Но я не буду об этом думать. Не буду думать о любви, или полиции, или опасностях. Не буду думать об армиях в дальних краях. Все это пройдет. Не буду тосковать и тревожиться о вас. Буду думать только о тебе и Джереми и свадебных колоколах. Проведите свой свадебный месяц здесь! Я подготовлю для вас полог из голубых лотосов и кровать размером с теннисный корт, которую застелю тончайшим белым хлопком, и за ужином буду угощать вас сладкими апельсинами и запеченной целиком уткой. К тому времени здесь будет ВШ: он вышел из тюрьмы и уехал на несколько месяцев на Яву, – он исполнит для вас свадебный марш, в храме будут танцы и праздник, ты оденешься в золото и парчу, будешь такой красивой, что Джереми упадет без чувств. Ты вернешь его к жизни поцелуем.
С огромной любовью,
всегда твоя,
Гая
4 марта 1940 г.
Дорогая Лиз!
Как поживаешь?
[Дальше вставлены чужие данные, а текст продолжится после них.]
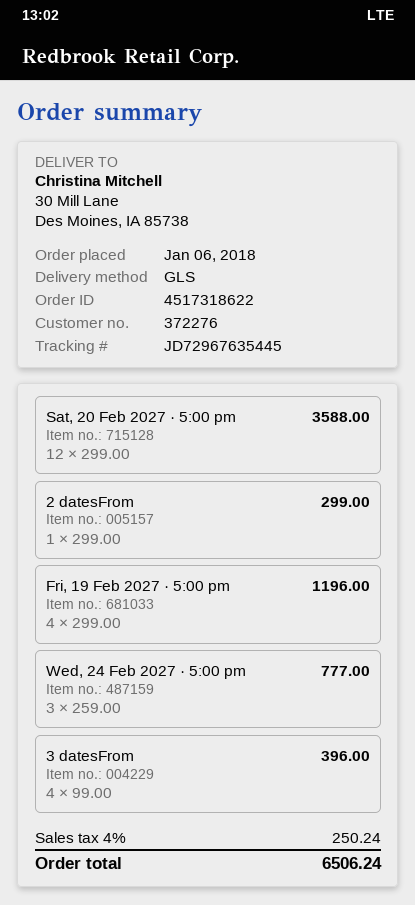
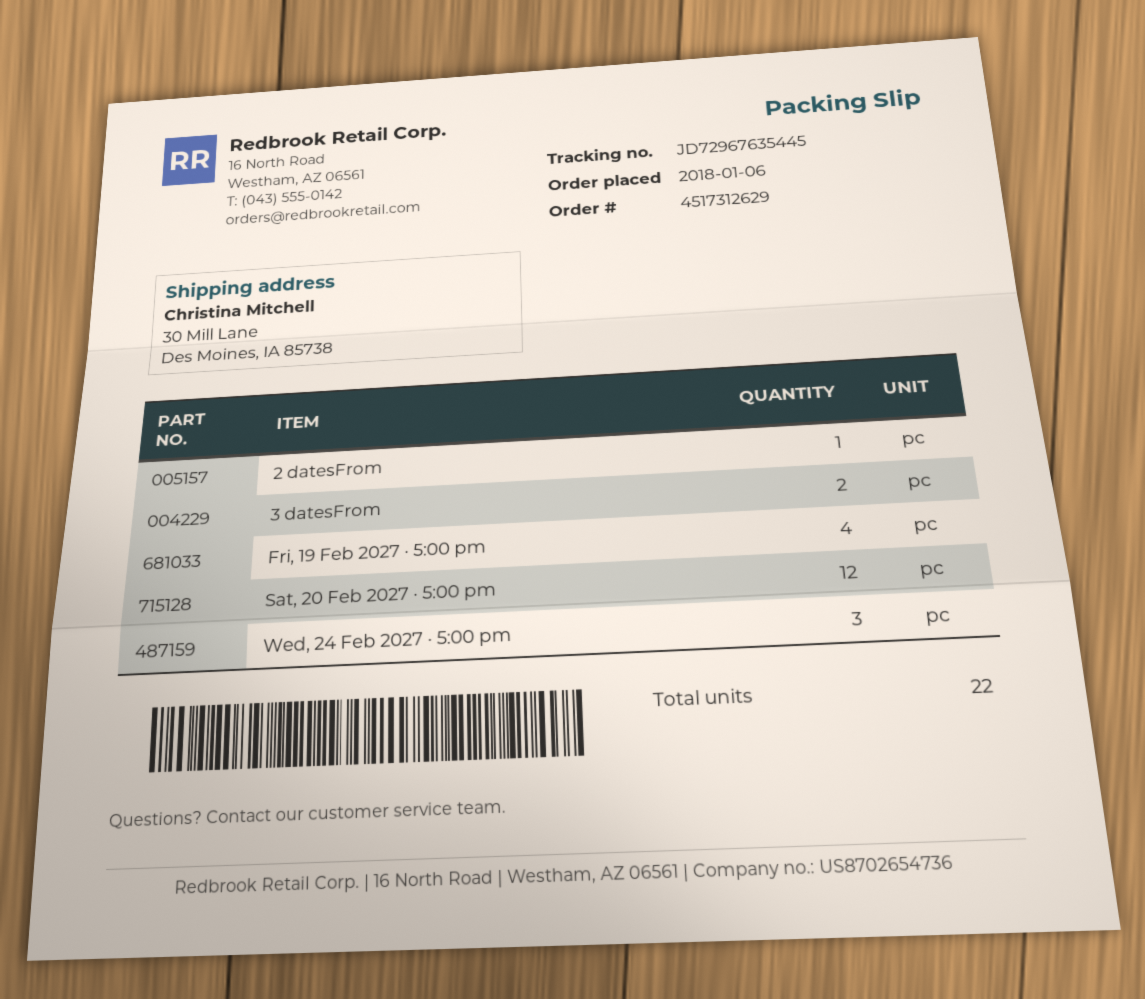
order number: 4517318622 -> 4517312629
3 datesFrom: 4 -> 2

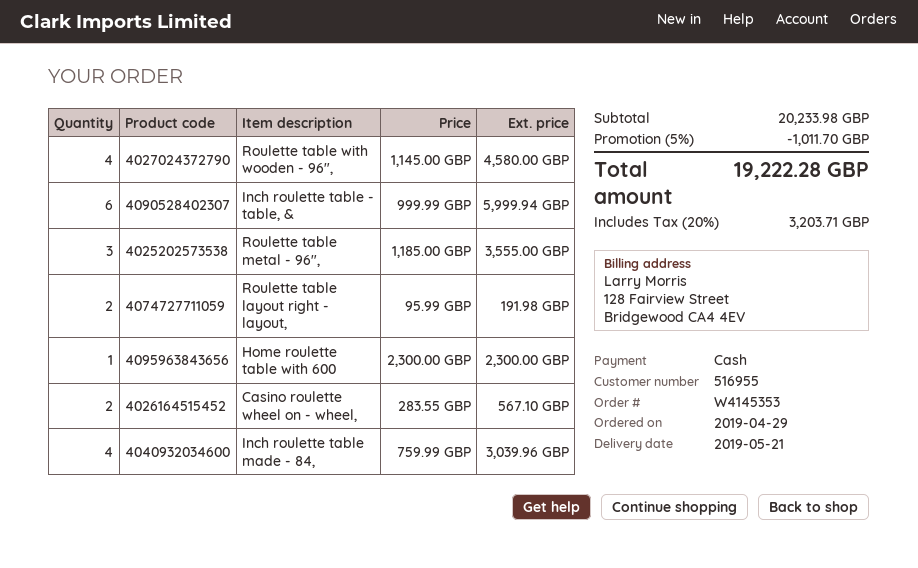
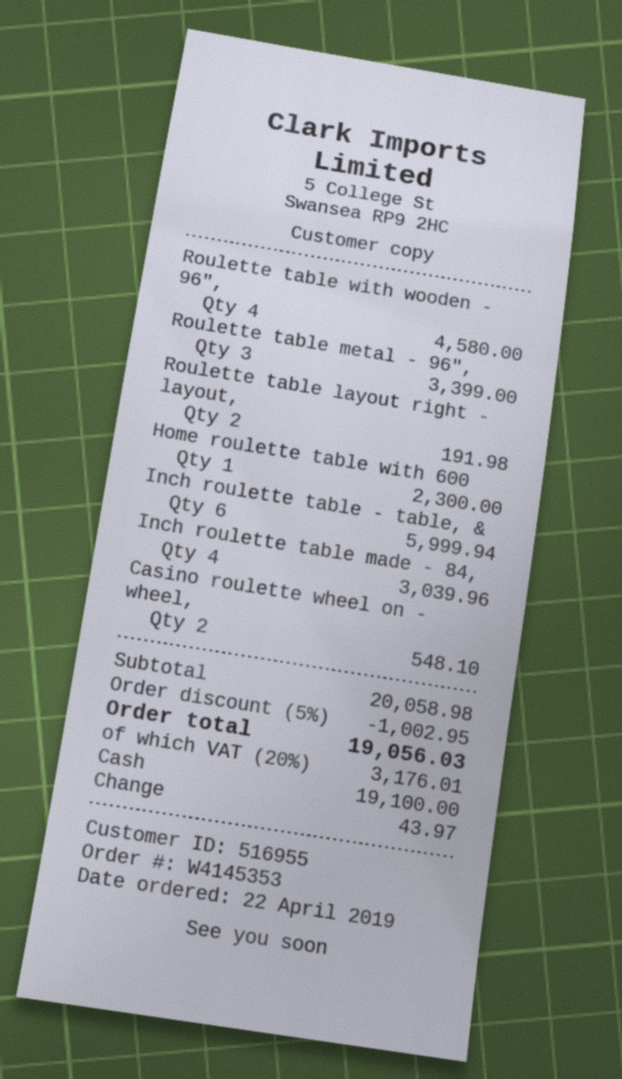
order date: 2019-04-29 -> 2019-04-22
Roulette table metal - 96",: 3 for 3555.00 -> 3 for 3399.00
Casino roulette wheel on - wheel,: 2 for 567.10 -> 2 for 548.10
subtotal: 20233.98 -> 20058.98
discount: 5% = 1011.70 -> 5% = 1002.95
tax: 20% = 3203.71 -> 20% = 3176.01
total: 19222.28 -> 19056.03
Очень давно не получала от тебя писем. Может, их почтовый ящик проглатывает? Когда я была ребенком, я представляла стоячие почтовые ящики чудовищами с открытой пастью. Где-то в глубине души я до сих пор в это верю. Куда деваются письма, когда мы их туда бросаем, как им вообще удается куда-либо попасть – приходится воспользоваться таким количеством поездов, кораблей и дорог, прежде чем они доберутся из Мунтазира в Тджампухан. Я возвращаюсь из хижины, где работаю во второй половине дня, раскисшая от жары и противная, и иду прямо к Ни Вайан, и, когда она мотает головой (ей известно, о чем я, не произнося ни слова, ее спрашиваю), сердце мое сжимается. Но я не раскисаю и говорю: может, завтра. Мой отец умер рано, но оставил мне эту часть себя: негасимое пламя, которое освещает меня изнутри и обещает, что все наладится, тучи рассеются. Письмо от тебя придет завтра или послезавтра, или, может, послезавтра ты объявишься здесь собственной персоной, будешь сидеть с Джереми, курить свою длинную сигарету, демонстрировать мне свой новый шелковый саронг, пока будет Мышкин спускаться вниз к реке, чтобы наконец лично познакомиться с Сампихом. (Я тебе когда-нибудь рассказывала про Сампиха? Он как-то спас Колина, когда тот тонул, – он прекрасный танцор, протеже ВШ.)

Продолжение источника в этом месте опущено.